Based on the experimentation and discussion in the following sections, we determined that FGT accomplished the optical flow-based restoration task better than the other two. Hence, SpecReFlow uses FGT as its third stage; an overview of the restoration algorithm is given in Fig. 4.

Fig. 4

SR restoration stage visualization. The original endoscopy video and SR binary masks generated from the SR detection stage are used as inputs. Once frames are sampled from the video, forward and backward flows are calculated for adjacent frames, and all three datasets are used as inputs to the flow propagation and the FGT, which performs frame restoration. The restored frames are then combined to synthesize the restored video.

3.4.

Evaluation Strategy and Metrics

3.4.2.

SR restoration

To identify which SR restoration method performs best for endoscopy data, we generated a synthetic dataset. We overlaid the GLENDA dataset ($360\times 640\text{-}\text{pixel}$ resolution) from Leibetseder et al.,³⁶ which contains over 13,000 unannotated (no SR labels/masks), nonpathological images from $20+$ laparoscopy endometriosis video surgeries, with synthetic SR masks pulled from the CVC-EndoSceneStill dataset and resized to the appropriate dimensions. The latter dataset contained 200 masks, from which 50 independent random masks were chosen to be applied to frames as described in the following experimental procedure. Note that SR masks were not applied to regions of GLENDA frames that had pre-existing SR.

We chose to test three flow-based algorithms, FGVC, FGT, and E2FGVI, along with two single-frame inpainting methods, DeepFillv2 and LaMa, as these were the state-of-the-art algorithms for their respective categories. Each experimental trial comprised an independent set of 100 sequential frames, defined as a sequence of video frames that do not overlap temporally with another set of 100 sequential frames. To provide the flow-based algorithms with sufficient temporal data (not relevant for the single-frame inpainting algorithms as they only require spatial data), the first 50 frames were considered “warm-up” data, and the following 50 frames were used for “assessment” for both classes of algorithms. No masks were applied to the “warm-up” dataset. To account for the potential spatial overlap (i.e., footage circles back to the same region) between temporally independent sets of frames, the process of selecting random masks also allowed for different regions to be restored despite the overlap, preserving the spatial independence of each frame sequence. In total, 13 independent restoration trials were conducted for each algorithm.

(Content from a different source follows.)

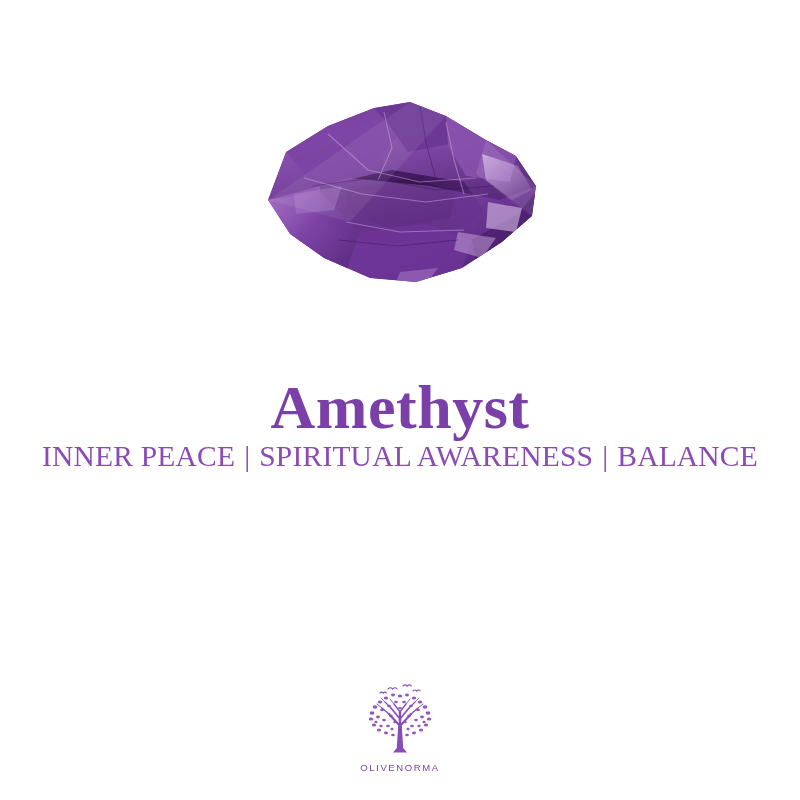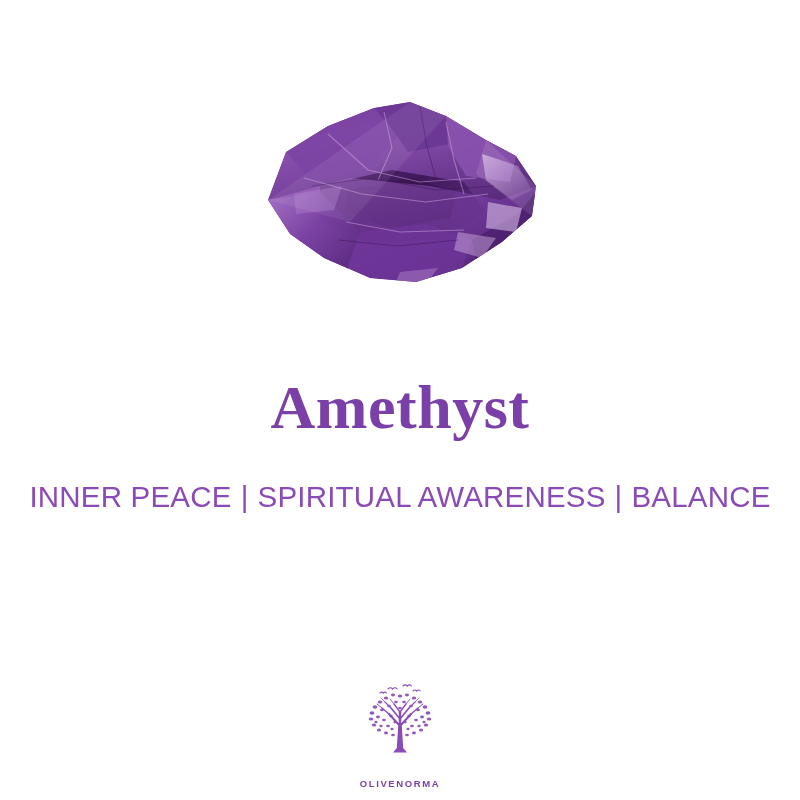"INNER PEACE | SPIRITUAL AWARENESS" .subtitle { font-family: Liberation Sans, sans-serif -> Liberation Serif, serif; margin-top: 40px -> none }
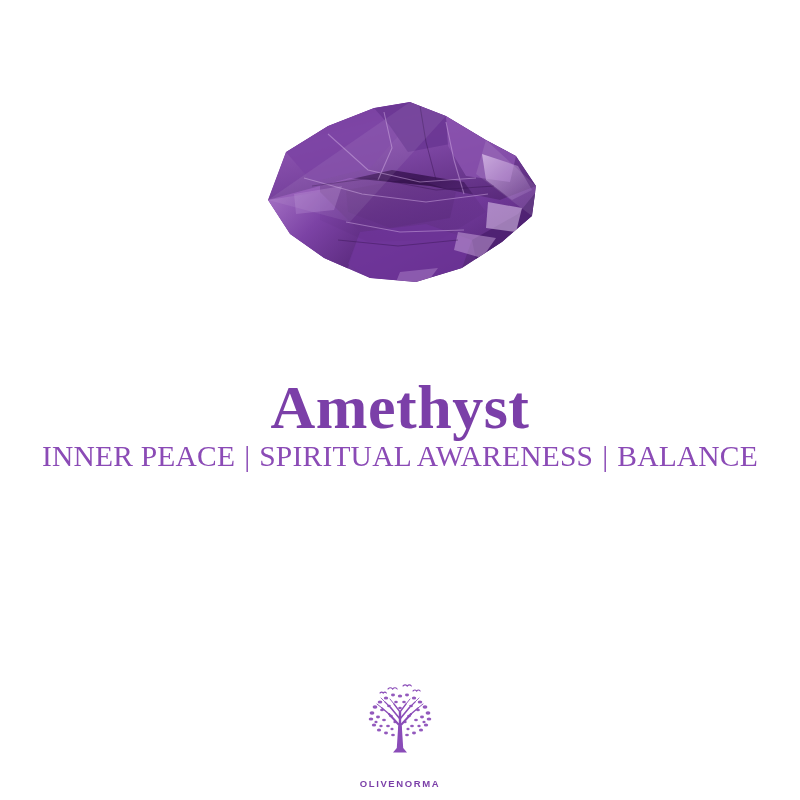"OLIVENORMA" .logo-wordmark { font-weight: 700 -> 400; margin-top: 18px -> 2px }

Our metrics of assessment were modified versions of the established PSNR and the SSIM, which we term mPSNR and mSSIM, respectively. The need for modifications stems from the specifics of our use case. In general, PSNR is used as a quality measurement to indicate how well the restored image compares to the fidelity of the original image. When applied to evaluate the effectiveness of various restoration algorithms, we observed that the difference in PSNR outcomes [Fig. 5(a)] is statistically insignificant ($p>0.05$ in a two-sample $t$-test); we believe that this result is due to the introduction of excess noise from non-SR regions included in the PSNR calculation. Similarly, SSIM measures perceived changes in structural information. Because SSIM uses a sliding window/kernel across the entire image, the resulting structural similarities are nearly indistinguishable for the various algorithms and are close to ideal across all restoration methods, as shown in Fig. 5(b). We believe that this result is due to the relatively small size of SR regions compared with the image size. Hence, we observed that the original formulas for PSNR and SSIM do not fit our use case well to distinguish restoration algorithms.

Fig. 5

Original restoration metrics for quantitative restoration analysis. (a) PSNR and (b) SSIM performance of various restoration algorithms show insignificant differences. The following restoration algorithms and baselines are compared: SR unrestored image as the baseline; optical flow-based methods such as FGT, FGVC, and E2FGVI; and single-frame inpainting methods such as DeepFillv2 and LaMa.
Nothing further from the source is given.